## WHAT YOU NEED TO DO
Quote, without any change, the line that contains "[COMPLETATO] FASE 5 - Frontend DApp" and all lines that follow it to the end of the data below.

## DATA FOR THIS EXERCISE
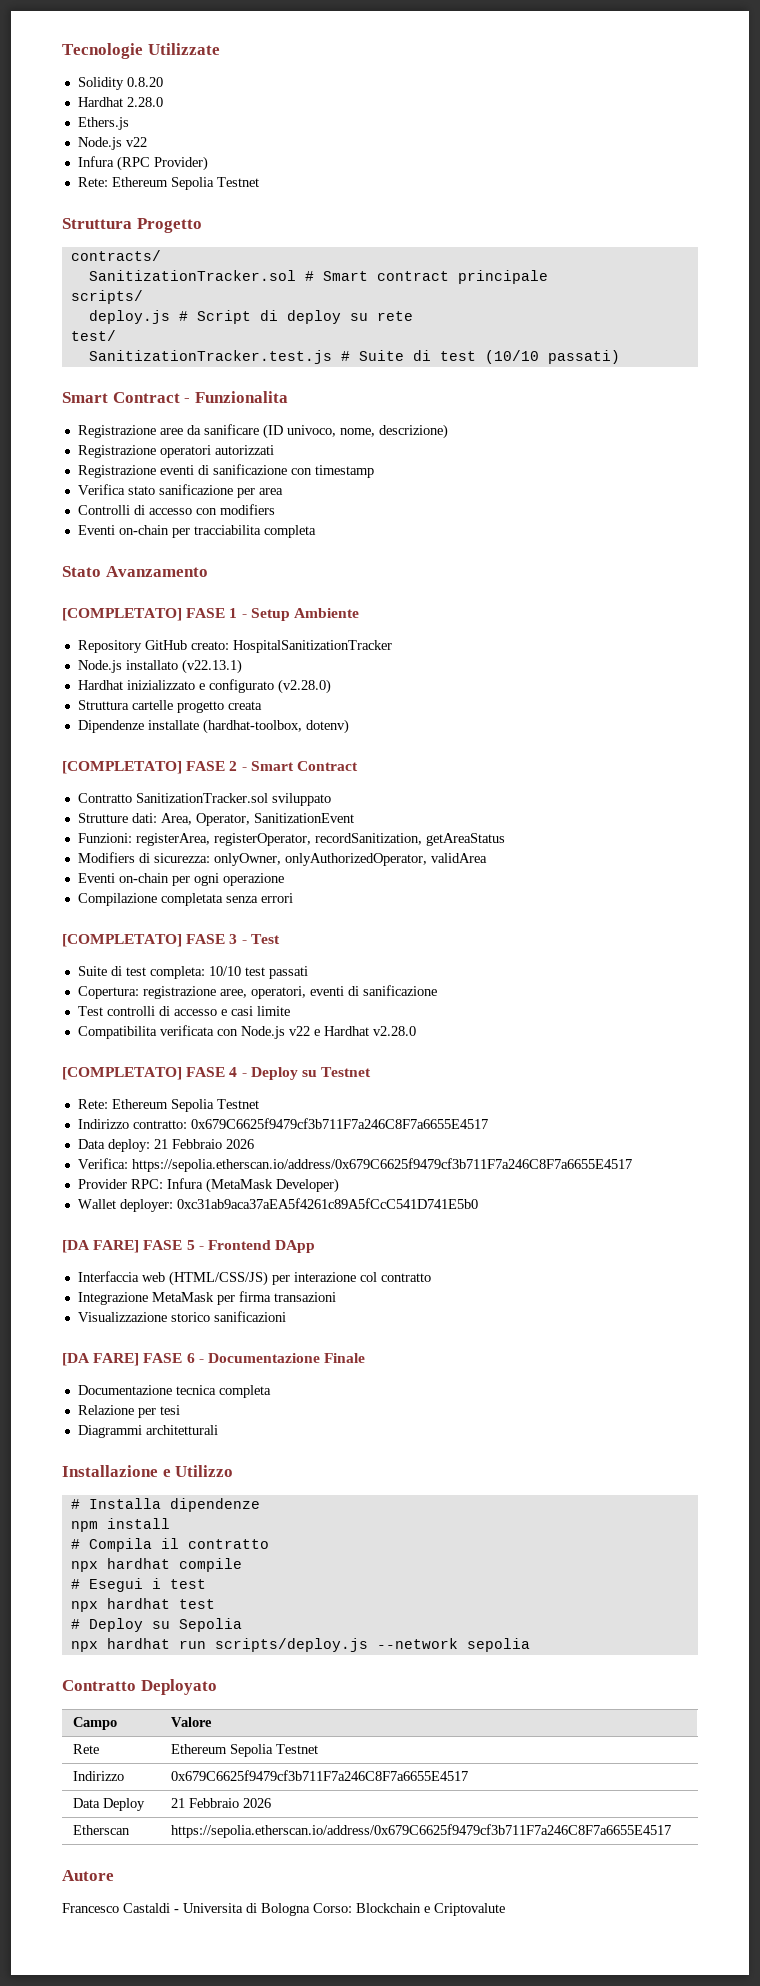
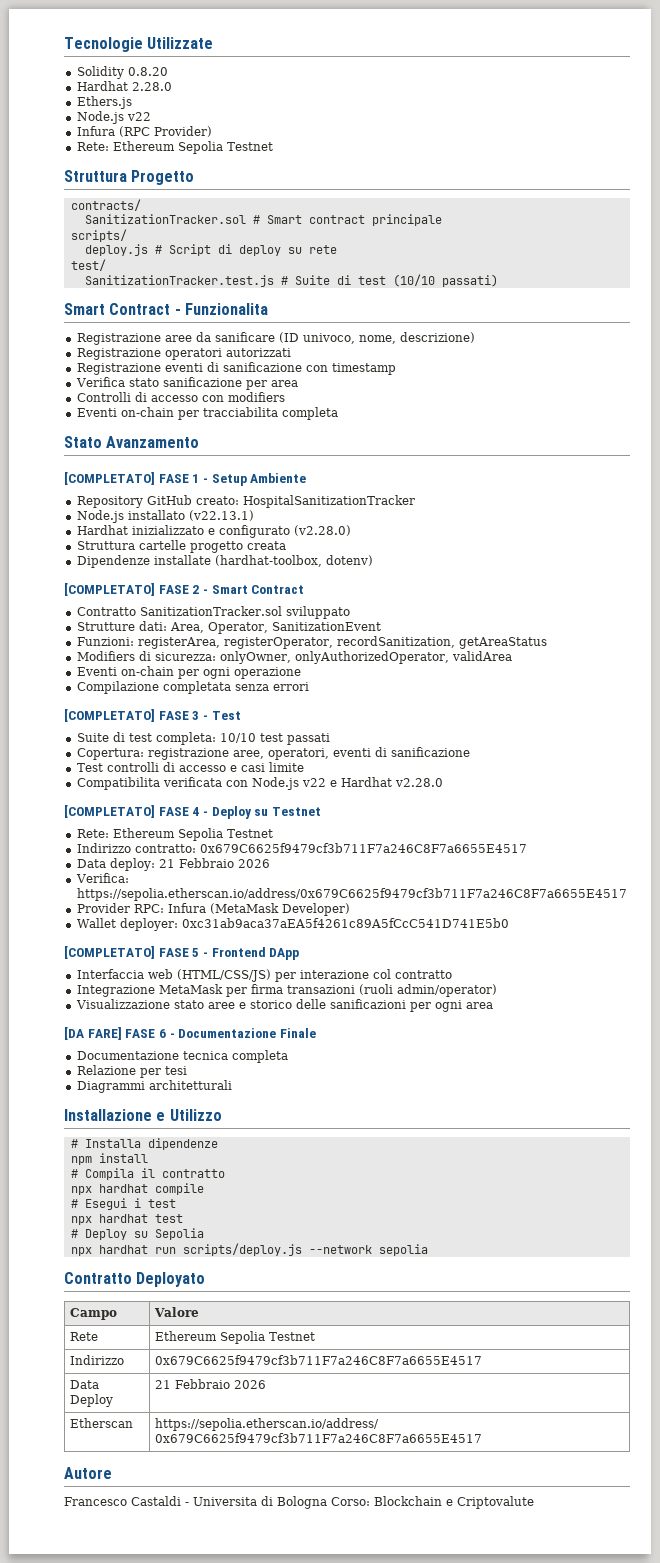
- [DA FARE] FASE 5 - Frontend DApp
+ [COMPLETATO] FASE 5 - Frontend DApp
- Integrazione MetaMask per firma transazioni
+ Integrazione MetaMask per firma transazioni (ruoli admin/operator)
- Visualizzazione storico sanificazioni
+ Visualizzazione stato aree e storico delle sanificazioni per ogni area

## EXERCISE SOLUTION
+ [COMPLETATO] FASE 5 - Frontend DApp
- Integrazione MetaMask per firma transazioni
+ Integrazione MetaMask per firma transazioni (ruoli admin/operator)
- Visualizzazione storico sanificazioni
+ Visualizzazione stato aree e storico delle sanificazioni per ogni area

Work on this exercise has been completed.